# Non fertilisation. Not coping. Again.



## violeta (Aug 28, 2014)

Hi all,

My seventh fertility treatment (second ICSI) didn't work - only four eggs and none fertilised. I am gutted beyond belief. I turned 35 in November. My AMH is getting lower, I can see by the numbers. I didn't even get the chance to have a failed cycle. I'm sick of letting everybody down. I don't know how to get through this. Things just seem to get worse.


----------



## Pinkchick (Apr 2, 2015)

Hi Violeta just to say I'm so sorry, you are not letting anyone down-you have no control over any of this although I know it's really easy to think otherwise. Take some time to think about what you want your next steps to be and be gentle with yourself-I hope you are getting support. 
Sending you hugs   xx


----------



## smallbutmighty (Aug 5, 2013)

Hi Violeta,

Hang in there. Give yourself time to grieve the cycle. I did four cycles (also low AMH):

1st - 5 eggs, zero fert
2nd - 6 eggs, 3 poor embies, neg result
3rd - 5 eggs, 3 poor embies, neg result
4th - 10 eggs, 5 top class blastocysts, positive result. 

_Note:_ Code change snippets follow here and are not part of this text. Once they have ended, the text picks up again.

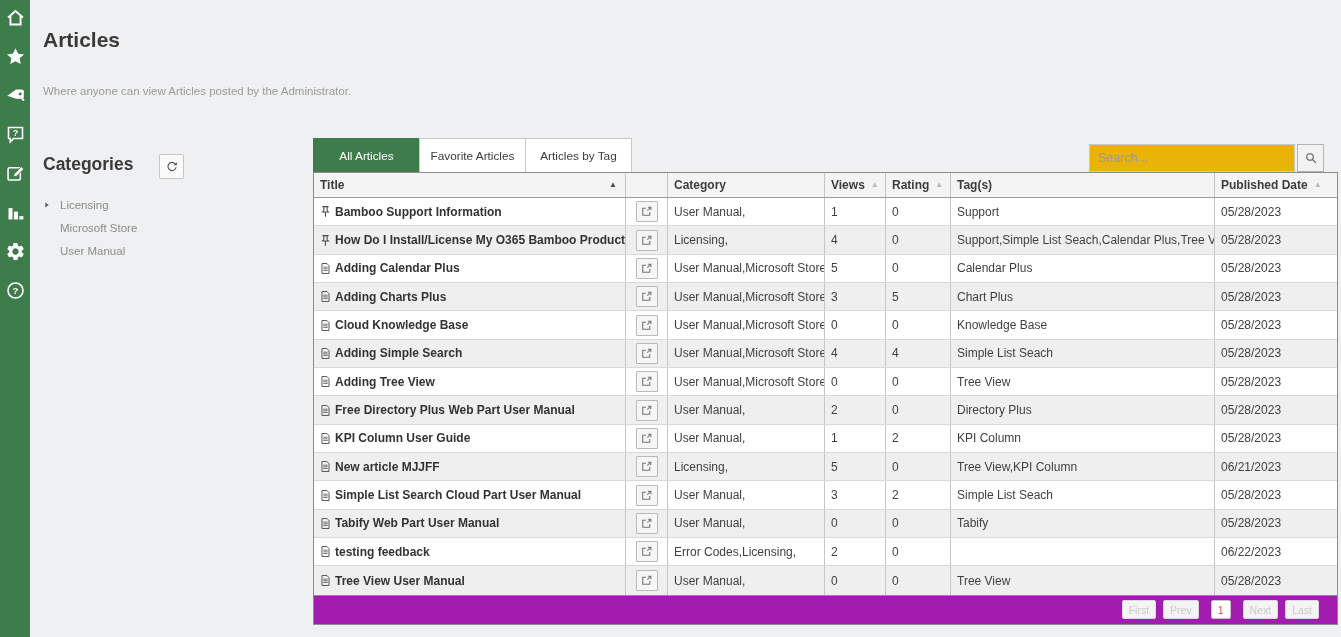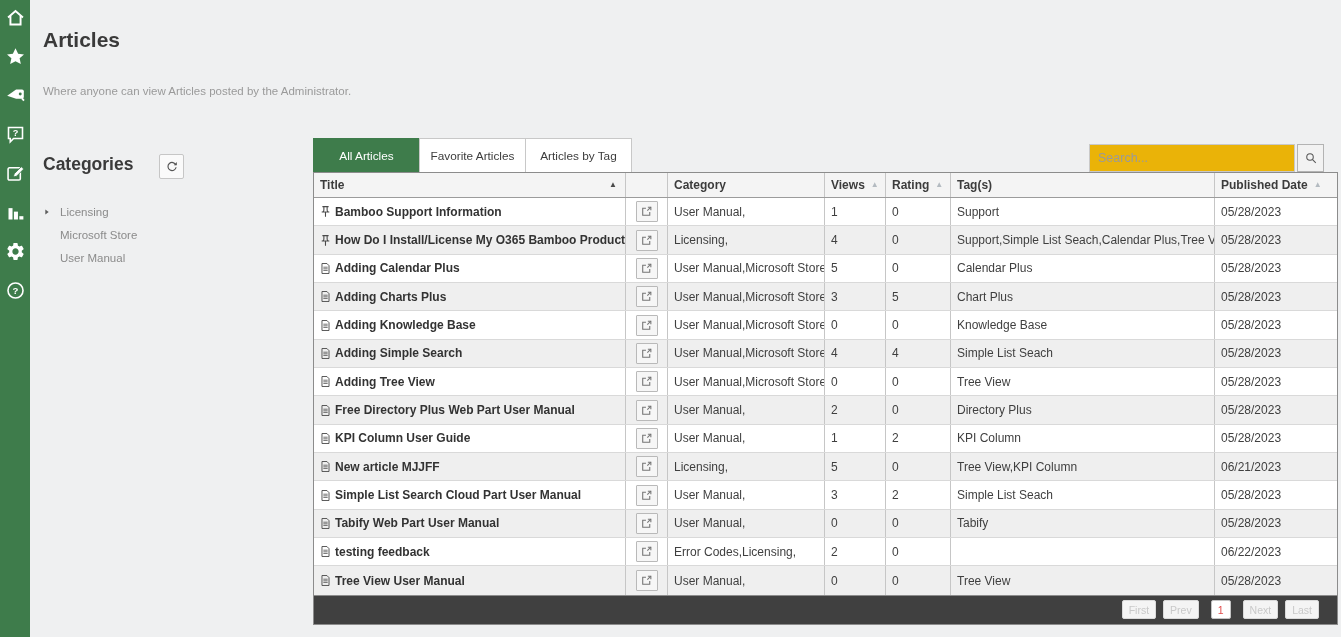--- a/index.html
+++ b/index.html
@@ -25,7 +25,7 @@
                  display:flex; align-items:center; justify-content:center; cursor:pointer; border-radius:2px; }
   .refresh-btn .svg, .search-btn .svg { width:14px; height:14px; display:block; }
   .refresh-btn svg, .search-btn svg { width:100%; height:100%; display:block; }
-  .category-tree { margin-top:21px; }
+  .category-tree { margin-top:14px; }
   .cat-row { display:flex; align-items:center; height:23px; font-size:11.5px; color:#8b8b8b; cursor:pointer; }
   .expander { width:17px; height:10px; display:flex; align-items:center; color:#5c5c5c; }
   .expander svg { width:8px; height:8px; display:block; }

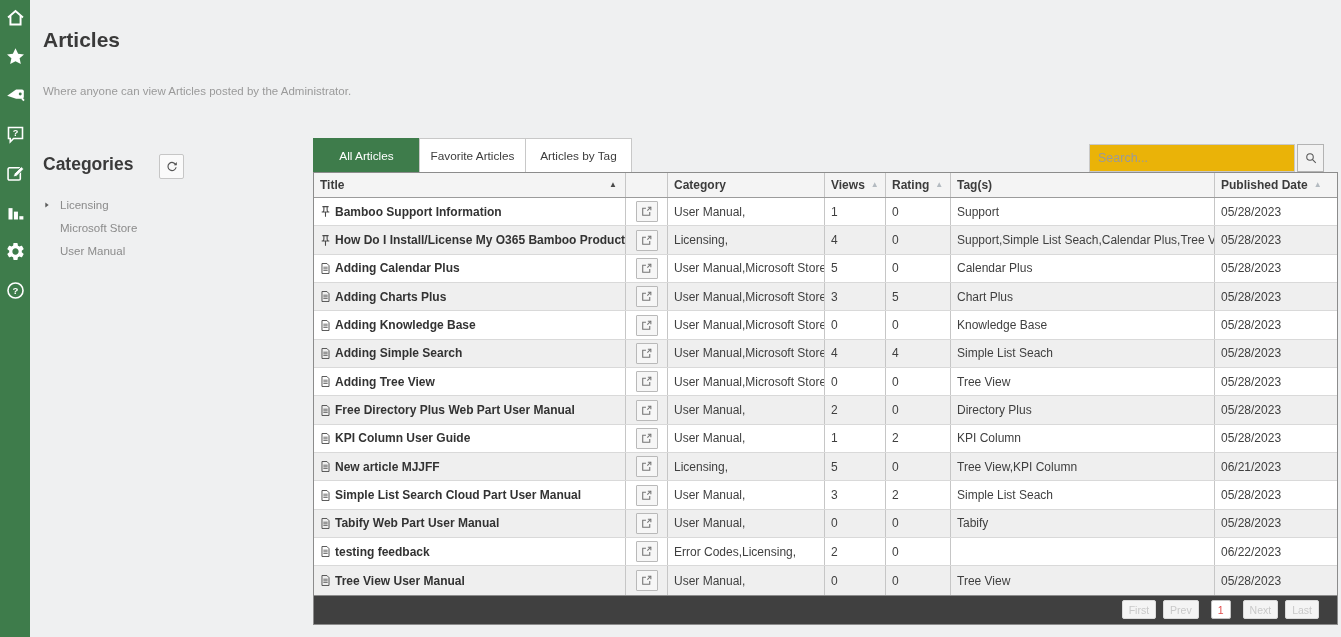--- a/index.html
+++ b/index.html
@@ -330,7 +330,7 @@
                   <path d="M8 9.6h8M8 12.6h8M8 15.6h8" stroke="currentColor" stroke-width="1.4"></path>
                 </svg>
               </span>
-              <span class="title-text">Adding Knowledge Base</span>
+              <span class="title-text">Cloud Knowledge Base</span>
             </div>
             <div class="td action-cell">
               <button class="open-btn">

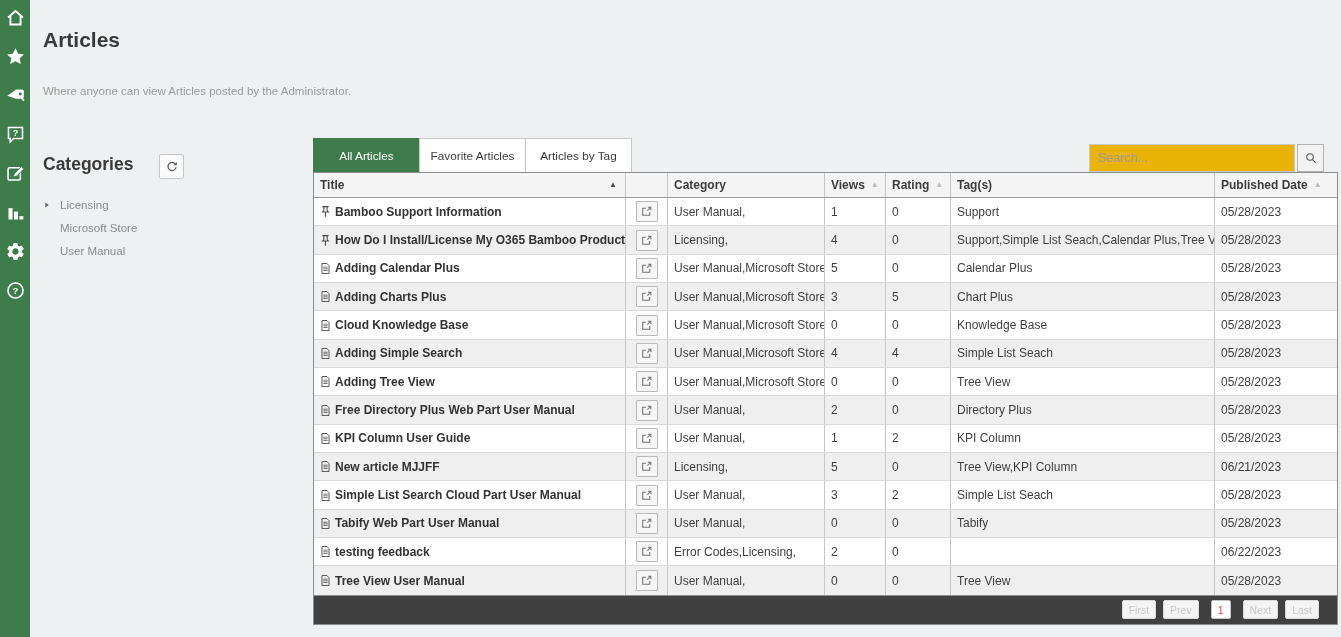--- a/index.html
+++ b/index.html
@@ -71,7 +71,7 @@
   .open-btn svg { width:13px; height:13px; display:block; }
 
   
-  .tfoot { height:29px; background:#404040; border-top:1px solid #8c8c8c; display:flex; align-items:center;
+  .tfoot { height:29px; background:#a21caf; border-top:1px solid #8c8c8c; display:flex; align-items:center;
            justify-content:flex-end; gap:7px; padding-right:18px; }
   .pg-btn { height:19px; min-width:30px; padding:0 6px; font-size:10.5px; font-family:inherit;
             border:1px solid #dadada; border-radius:2px; background:#f4f4f4; color:#c9c9c9; cursor:pointer; }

The trick for me was changing to a clinic that gave a very personalised, tailored approach.


----------



## Haydan (Oct 12, 2013)

i agree with the other ladies - really do give yourself some time to grieve and deal with how you are feeling - you are not letting anyone down - this is no one's fault and just by trying your doing more than anyone can ask of you.
i see from your signature you have had a really full on year so that fact that you're feeling so crushed is completely understandable but you really need to look after yourself physically and emotionally now before you decide what to do next.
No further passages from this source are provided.